Inhalt
Der Film erzählt die Geschichten der Opfer und Überlebenden der rassistischen Brandanschläge von Mölln im November 1992. Der 7-jährige İbrahim Arslan überlebte schwer verletzt und verlor seine Schwester, Cousine und Großmutter. Jahrzehntelang blieb die Perspektive der Betroffenen in der öffentlichen Erinnerung ungehört. 2016 wurden im Stadtarchiv Mölln tausende Briefe entdeckt, die an die Familien gerichtet waren – als Zeichen der Solidarität – aber nie übergeben wurden. Der Film folgt İbrahim Arslan auf seiner Reise durch das unbeachtete Archiv: Er liest die Briefe, konfrontiert das Stadtarchiv mit dem Vorenthalten der Briefe und setzt sich mit seiner eigenen Geschichte auseinander. Es entsteht ein vielschichtiger Blick auf Erinnerung, Verlust, strukturelles Schweigen und die Kraft solidarischer Verbundenheit. Verdrängte Stimmen rücken in den Vordergrund: Die ungehörten Geschichten der Betroffenen bilden das Herz des Films und beleuchten die persönliche wie politische Dimension von Erinnerung, Trauma und Solidarität.
Umsetzung
Die filmische Umsetzung ist geprägt von großer Nähe zu den Protagonist*innen, ohne ihre Perspektive zu vereinnahmen. Die Montage verwebt Archivmaterial, aktuelle Begegnungen und poetische Einstellungen zu einem reflektierten und bewegenden Narrativ. Der Film gewährt Raum für Stille, Schmerz und auch Hoffnung – getragen von einem respektvollen und kollaborativen Verhältnis zwischen Betroffenen und Kamera. Auch die persönlichen Begegnungen mit den Briefautorinnen und Autoren ist etwas Besonderes, mit starker emotionaler Wirkung. Die multiperspektivische Erzählweise (Betroffene, Unterstützende, Institutionen) hinterfragt dominante Praxen von Erinnerungskultur, zeigt strukturellen Rassismus auf und macht deutlich, dass Archive und Institutionen keine neutralen Räume sind: Sie üben Macht und Kontrolle über Narrative aus und können verhindern, dass an die Perspektiven Betroffener erinnert wird.

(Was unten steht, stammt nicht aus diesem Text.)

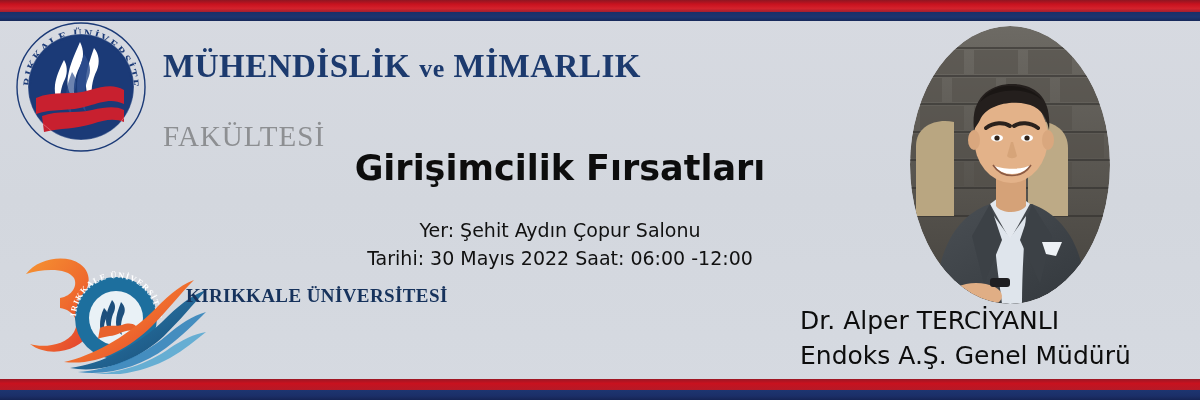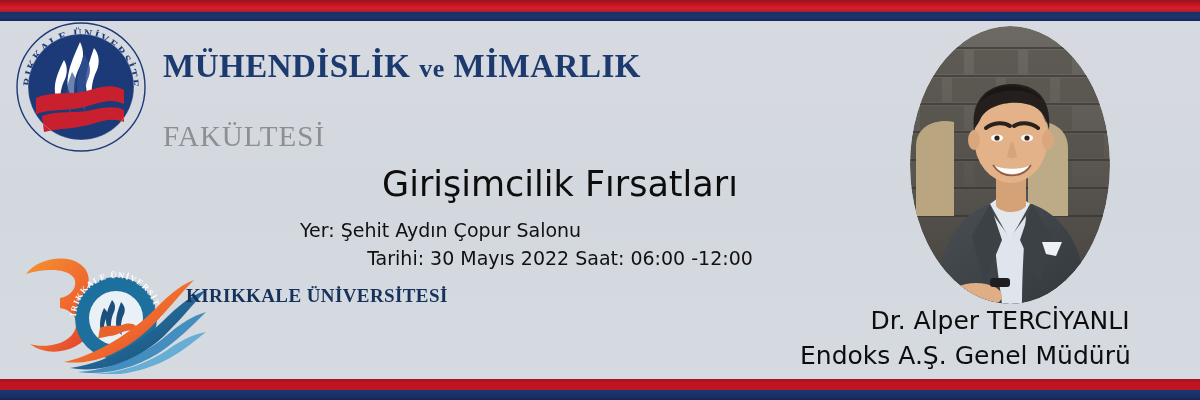--- a/index.html
+++ b/index.html
@@ -85,12 +85,12 @@
   .event-title {
     position: absolute;
     left: 300px;
-    top: 164px;
+    top: 148px;
     width: 520px;
     text-align: center;
     font-family: "DejaVu Sans", sans-serif;
     font-size: 35px;
-    font-weight: 400;
+    font-weight: 700;
     color: #0d0d0d;
     white-space: nowrap;
   }

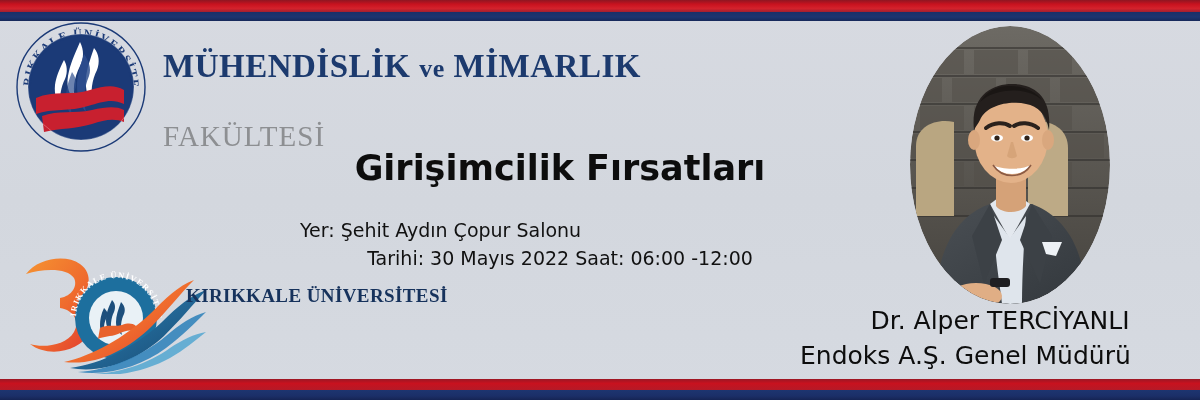--- a/index.html
+++ b/index.html
@@ -99,7 +99,7 @@
     left: 300px;
     top: 219px;
     width: 520px;
-    text-align: left;
+    text-align: center;
     font-family: "DejaVu Sans", sans-serif;
     font-size: 19px;
     color: #111111;

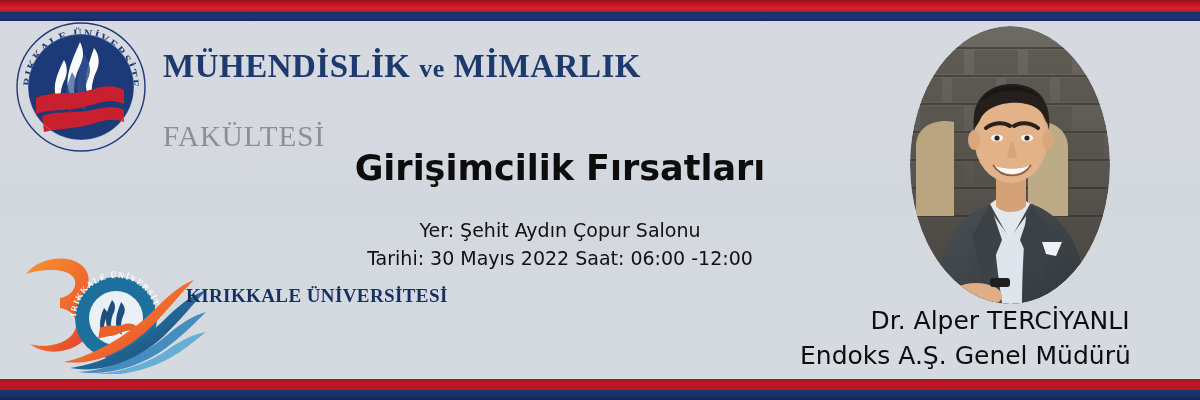--- a/index.html
+++ b/index.html
@@ -164,7 +164,7 @@
     left: 800px;
     top: 306px;
     width: 400px;
-    text-align: center;
+    text-align: left;
     font-family: "DejaVu Sans", sans-serif;
     font-size: 25px;
     color: #0d0d0d;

Anknüpfungspunkte für die pädagogische Arbeit
Der Film eignet sich für die Auseinandersetzung mit institutioneller vs. aktivistischer Erinnerungskultur, strukturellem Rassismus, Trauma und gesellschaftlicher Solidarität. Historisch-politische Kontexte wie die Anschläge von Mölln lassen sich mit aktuellen Fragen zu Rassismus, rechter Gewalt und gesellschaftlicher Haltung verknüpfen. Rassistische Kontinuitäten (Hoyerswerda, Rostock, NSU, NSU 2.0, Hanau…), die mangelnde Aufarbeitung sowie das damit einhergehende Behörden- und Staatsversagen können kritisch untersucht werden. Der Film regt zur Diskussion über Archive, institutionelle Verantwortung, mediale Repräsentation, Allyship und gesellschaftliche Teilhabe an. Eine Analyse filmischer Mittel wie Interviewführung, Montage, Sounddesign und Bildkomposition bietet eine vertiefte Auseinandersetzung mit dokumentarischer Ästhetik und Fragen nach Perspektiven.